Lightsail’s On-and-Off Mission
On Wednesday the folks at the Lightsail mission control center lost contact with the cubesat once again. A battery glitch was suspected when the solar panels deployed but the batteries seemed not to charge. It might have been that the deployment of the panels used so much battery that they went into safe mode, because as of two in the afternoon yesterday they had once again re-established contact. If the batteries keep charging, then they’ll be trying to deploy the sail around two this afternoon EDT, so here’s hoping by this time next week we’ll have some excellent news to report. Check out the Lightsail mission control center for the latest news.
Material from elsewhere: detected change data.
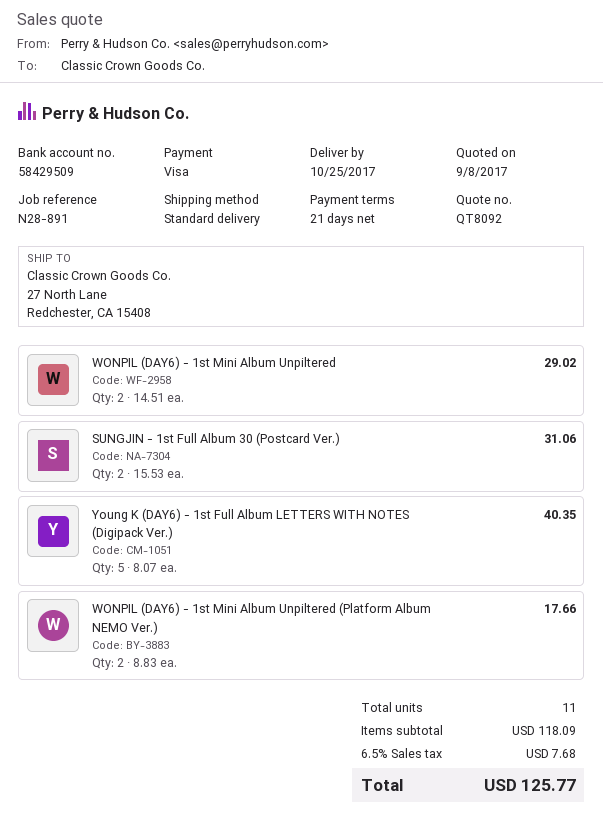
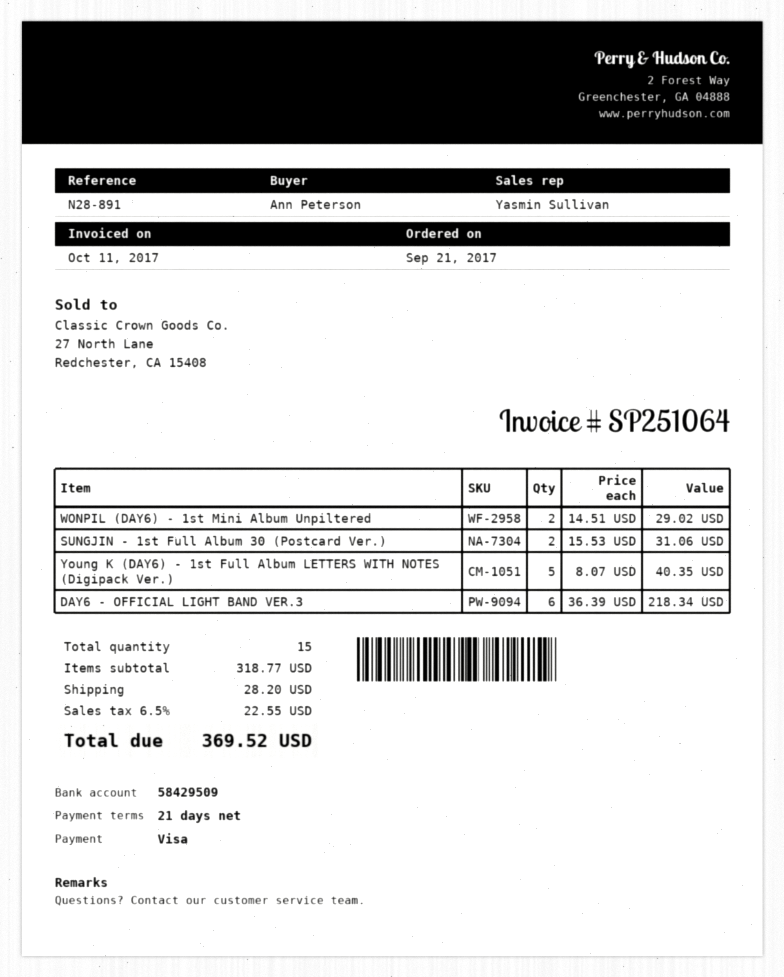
WONPIL (DAY6) - 1st Mini Album Unpiltered (Platform Album NEMO Ver.): 2 x 8.83 = 17.66 -> none
DAY6 - OFFICIAL LIGHT BAND VER.3: none -> 6 x 36.39 = 218.34
total quantity: 11 -> 15
subtotal: 118.09 -> 318.77
shipping: none -> 28.20
tax: 6.5% = 7.68 -> 6.5% = 22.55
total: 125.77 -> 369.52

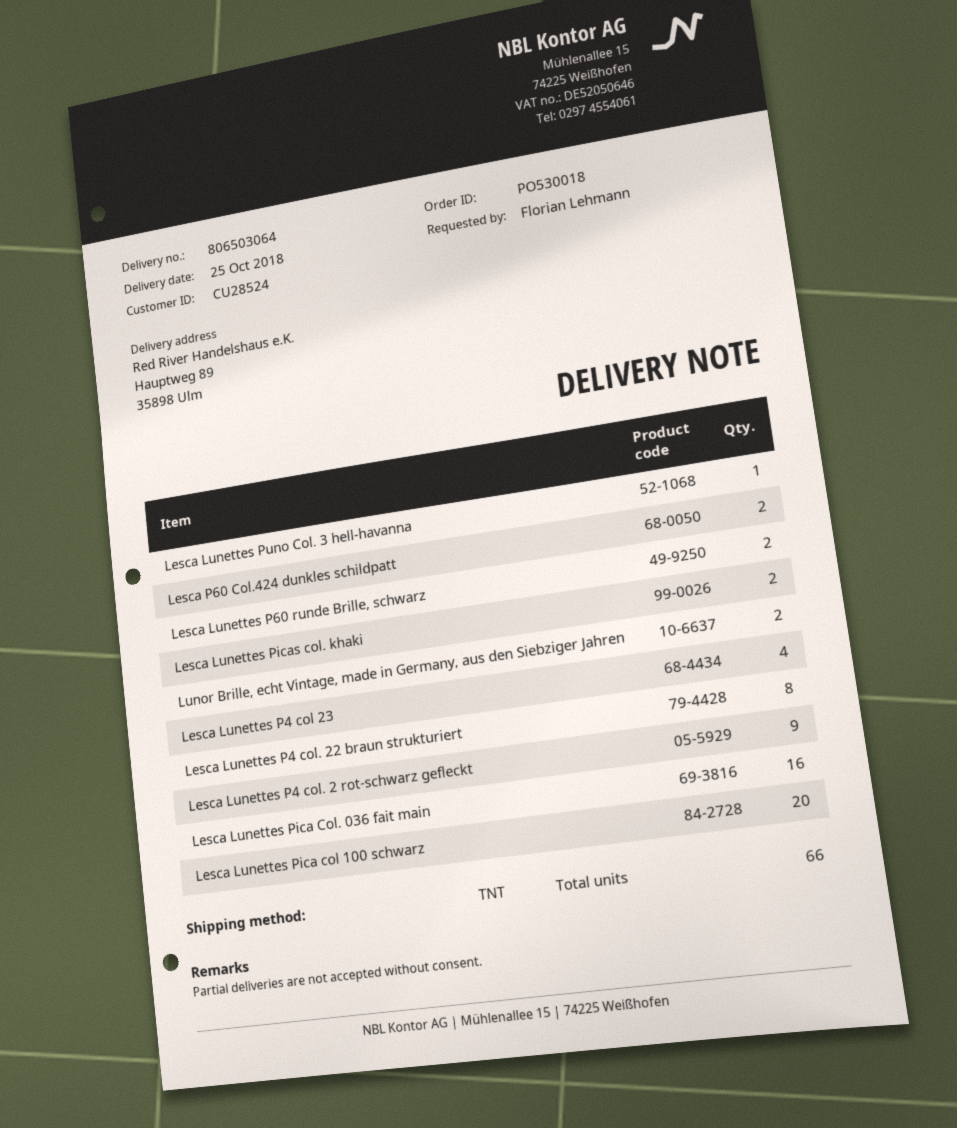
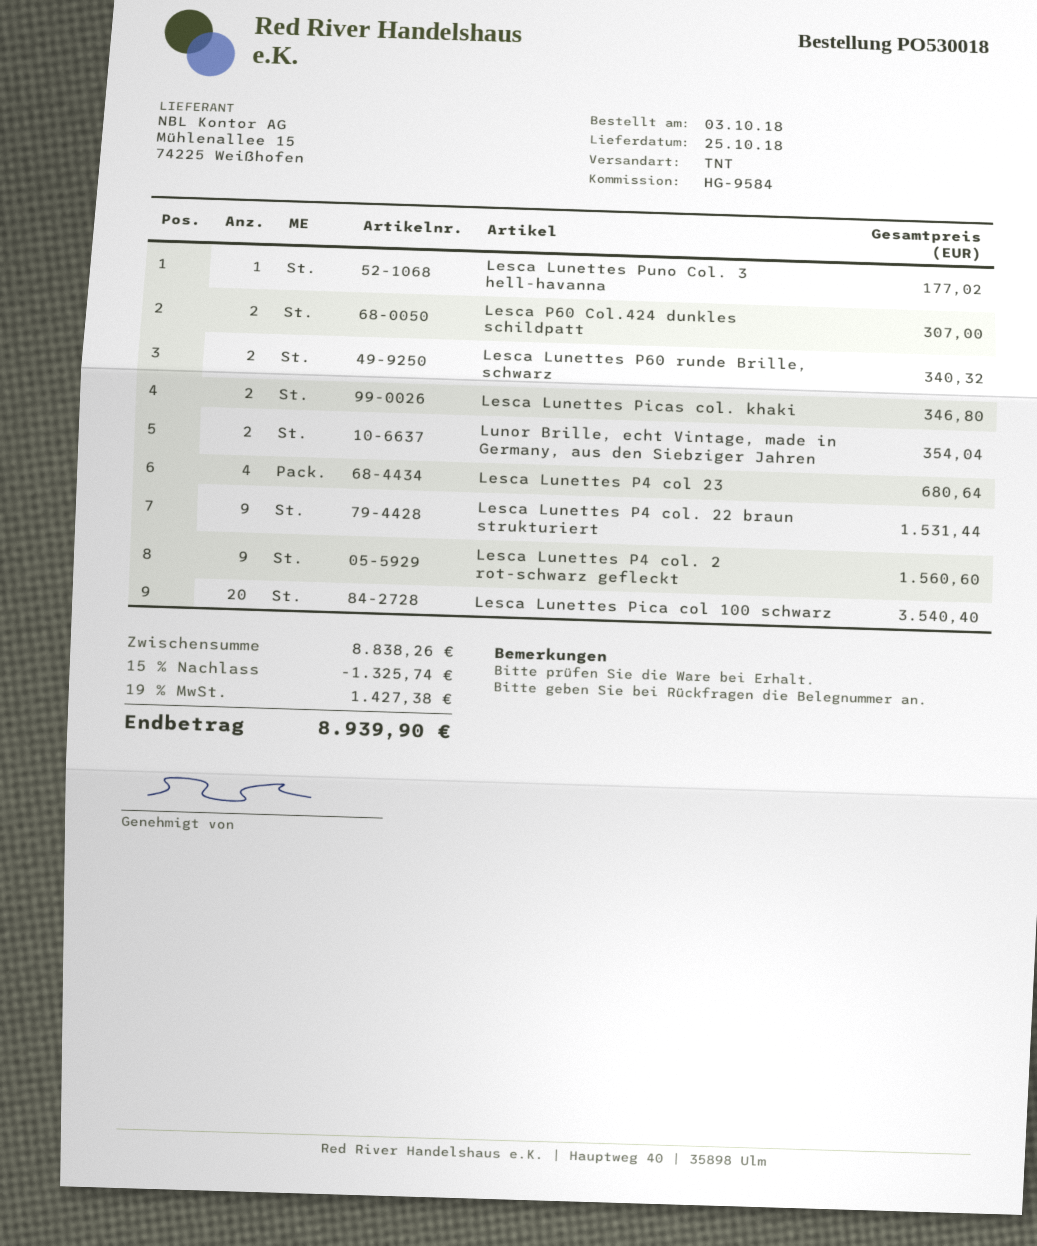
Lesca Lunettes P4 col. 22 braun strukturiert: 8 -> 9
Lesca Lunettes Pica Col. 036 fait main: 16 -> none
A new report in the journal Science Translational Medicine suggests that two already FDA-approved drugs might be useful in the fight against Ebola: the antidepressant Sertraline (known commonly as Zoloft or Lustral), and the angina treatment Bepridil (once upon a time marketed in the US as Vascor). A research team composed of members from both public and private ventures tested 2,635 pre-approved compounds in three different stages, narrowing the potential candidates with each stage. In the end, they found that Sertraline led to 70% of the mice making it to 28 days post-infection, and Bepridil seemed to provide 100% protection. For comparison, the mice in the control group uniformly died within nine days. It’s still early days yet — as we know, mice aren’t a great analogue for humans, and the doses used haven’t been approved in humans — but in the meantime let’s hope this research leads to a strong treatment, if not a cure. Check out Karen Kaplan’s coverage in the LA Times for more on the story, or check out the article itself in this week’s issue of Science Translational Medicine.
Antares’s New Engines
Following the catastrophic failure of Orbital’s CRS Orb-3 launch in October of last year, the Antares 100 rocket was retired. The engines had been scheduled to be replaced in 2017, in the Antares 200, since the AJ-26 engines were literally refurbished 40-year-old NK-33 engines built during the cold war. After the explosion, the schedule was moved up, and Spaceflight Now is reporting that the first pair of RD-181 engines, made by Russian company NPO Energomash, are ready to ship. There are still concerns that Orbital has gone with a Russian manufacturer for the engines, given the current unstable political climate between the US and Russia, but the company maintains that it’s keeping its options open. Spaceflight Now has more.
Best of the Rest
In other news, this week:
- NASA’s looking to invest in faster human spaceflight,
- Intel’s ‘Thunderbolt 3’ will be the same shape as a USB-C,
- The world’s largest optical telescope is finally under construction,
- HP’s ‘Machine’ is going ahead without the fabled memristors,
- The coriolis effect really is visible in the way water drains — if you’re really, really careful, and
- Maybe, just maybe, these guys have figured out why gravity is so weak.